Materials provided
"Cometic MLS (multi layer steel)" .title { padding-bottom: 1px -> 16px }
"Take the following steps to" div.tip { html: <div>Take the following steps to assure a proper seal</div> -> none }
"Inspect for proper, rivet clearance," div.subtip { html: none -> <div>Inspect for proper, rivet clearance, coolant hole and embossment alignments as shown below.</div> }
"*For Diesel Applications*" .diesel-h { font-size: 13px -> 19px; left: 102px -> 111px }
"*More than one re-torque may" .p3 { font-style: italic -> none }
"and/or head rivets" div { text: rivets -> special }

---

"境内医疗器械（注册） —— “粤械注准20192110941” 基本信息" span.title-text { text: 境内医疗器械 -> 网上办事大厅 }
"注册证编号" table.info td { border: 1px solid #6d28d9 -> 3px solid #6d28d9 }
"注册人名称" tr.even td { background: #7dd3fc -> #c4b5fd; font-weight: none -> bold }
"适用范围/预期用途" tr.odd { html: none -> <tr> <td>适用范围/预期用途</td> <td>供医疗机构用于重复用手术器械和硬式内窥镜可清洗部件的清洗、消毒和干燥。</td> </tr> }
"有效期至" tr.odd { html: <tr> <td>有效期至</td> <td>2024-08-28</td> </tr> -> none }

Assigned task
Above are the entries. Output exactly the lines beginning with the line that has "text: 境内医疗器械 ->" and ending with the line that has "html: <tr> <td>有效期至</td>".

Task response
"境内医疗器械（注册） —— “粤械注准20192110941” 基本信息" span.title-text { text: 境内医疗器械 -> 网上办事大厅 }
"注册证编号" table.info td { border: 1px solid #6d28d9 -> 3px solid #6d28d9 }
"注册人名称" tr.even td { background: #7dd3fc -> #c4b5fd; font-weight: none -> bold }
"适用范围/预期用途" tr.odd { html: none -> <tr> <td>适用范围/预期用途</td> <td>供医疗机构用于重复用手术器械和硬式内窥镜可清洗部件的清洗、消毒和干燥。</td> </tr> }
"有效期至" tr.odd { html: <tr> <td>有效期至</td> <td>2024-08-28</td> </tr> -> none }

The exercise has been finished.